Episodes
Friday Jun 30, 2023
Ep 147 - Daniel Shields on Nature and Nature’s God
Friday Jun 30, 2023
Friday Jun 30, 2023
Paul felt it was important to put Daniel's book title in the episode title, but Bill's suggested title is too good not to place somewhere:
TSSM: NEW BOOK EXPLORES MEANING IN MOTION
- In this new episode of the “That’s So Second Millennium” podcast, your host Paul Giesting, assistant professor of mathematics and sciences at Wyoming Catholic College, interviews his faculty colleague, Dr. Daniel Shields, assistant professor of philosophy. Shields’s book, Nature and Nature’s God: A Philosophical and Scientific Defense of Aquinas’s Unmoved Mover Argument, has just been released by Catholic University of America Press and is available for purchase here.

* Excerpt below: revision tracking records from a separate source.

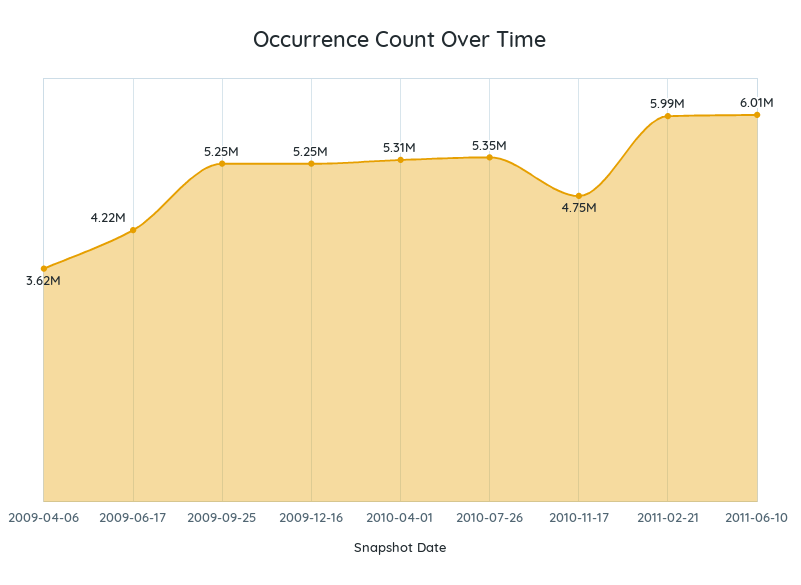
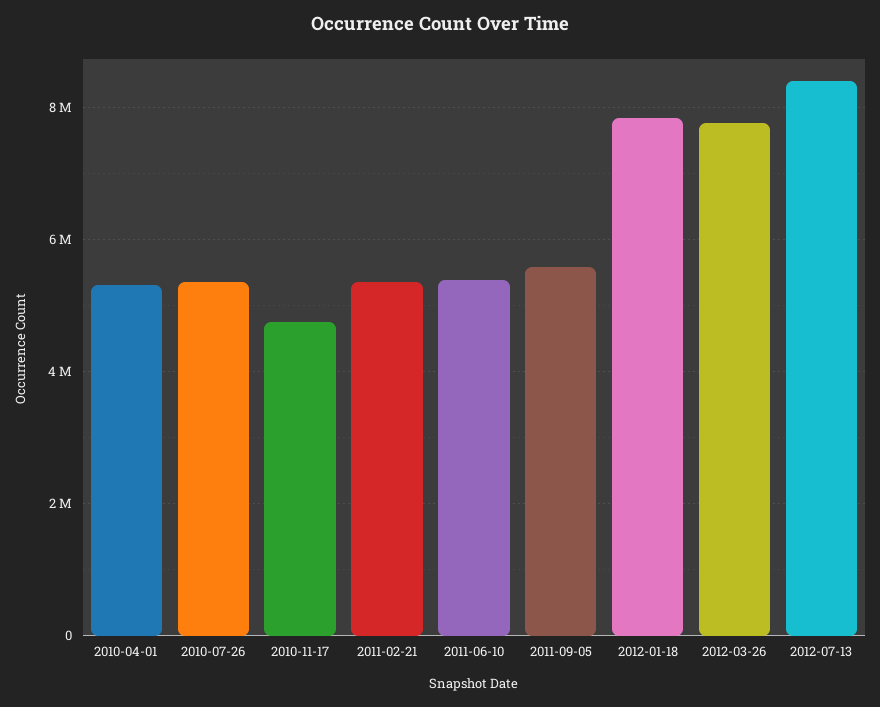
2009-04-06: 3620000 -> none
2009-06-17: 4220000 -> none
2009-09-25: 5250000 -> none
2009-12-16: 5250000 -> none
2011-02-21: 5990000 -> 5400000
2011-06-10: 6010000 -> 5400000
2011-09-05: none -> 5600000
2012-01-18: none -> 7800000
2012-03-26: none -> 7800000
2012-07-13: none -> 8400000

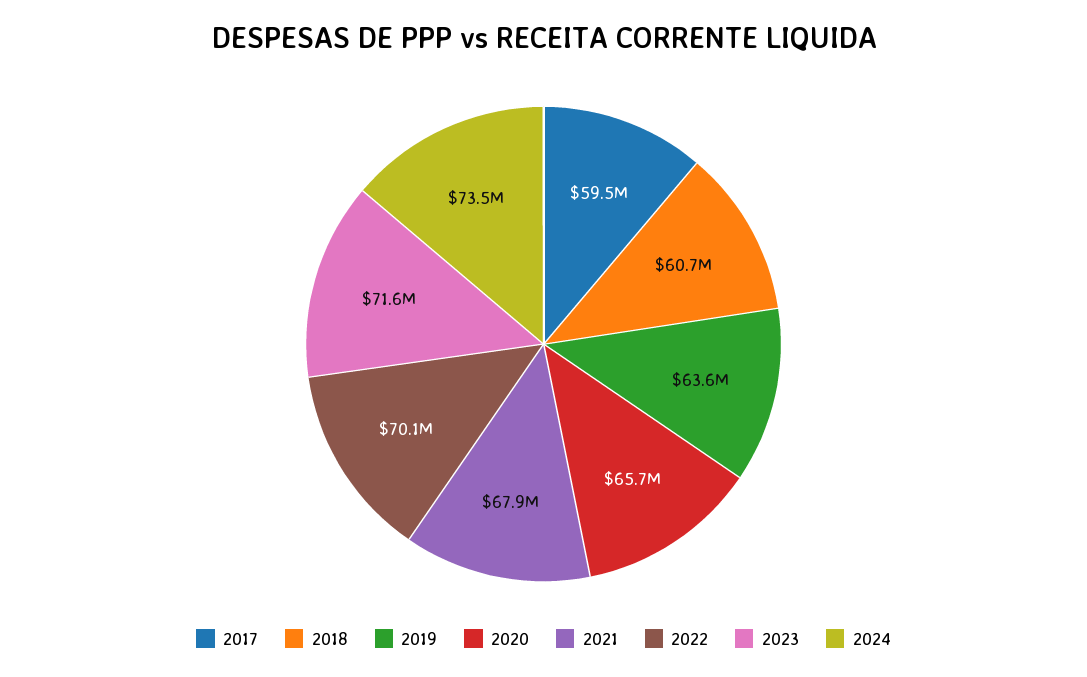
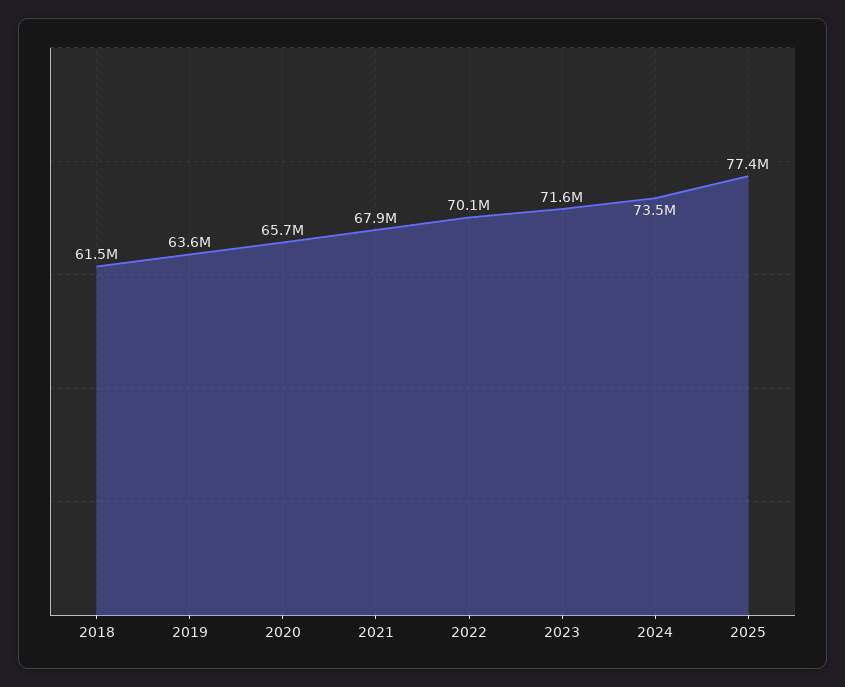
2017: 59500000 -> none
2018: 60700000 -> 61500000
2025: none -> 77400000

- This discussion is tailor-made for these two Catholic scholars who bring broad scientific and philosophical knowledge, plus fervor for conversations at the intersection of multiple disciplines, to their research and teaching. It is also tailor-made for the “TSSM” podcast, which seizes this golden opportunity for a curtain-call while remaining on official hiatus. The podcast generated about 150 episodes between 2018 and 2022, with co-host Bill Schmitt. They focused on the intersection, incorporating everyday life and the pursuit of virtuous wisdom—past, present, and future.
- Shields makes reference to Dr. Robert C. Koons, professor of philosophy at the University of Texas at Austin. Koons wrote a review of Nature and Nature’s God, praising its integration of natural philosophy and metaphysics. The book combines scientific knowledge with insights into the writing of St. Thomas Aquinas.
- Shields and Giesting go into depth on Aquinas’s proofs for the existence of God, especially his favored “first way”—arguing our cosmos filled with motion needs an “unmoved mover” at its origin (and beyond). The discussion elaborates on the idea that God keeps everything in motion.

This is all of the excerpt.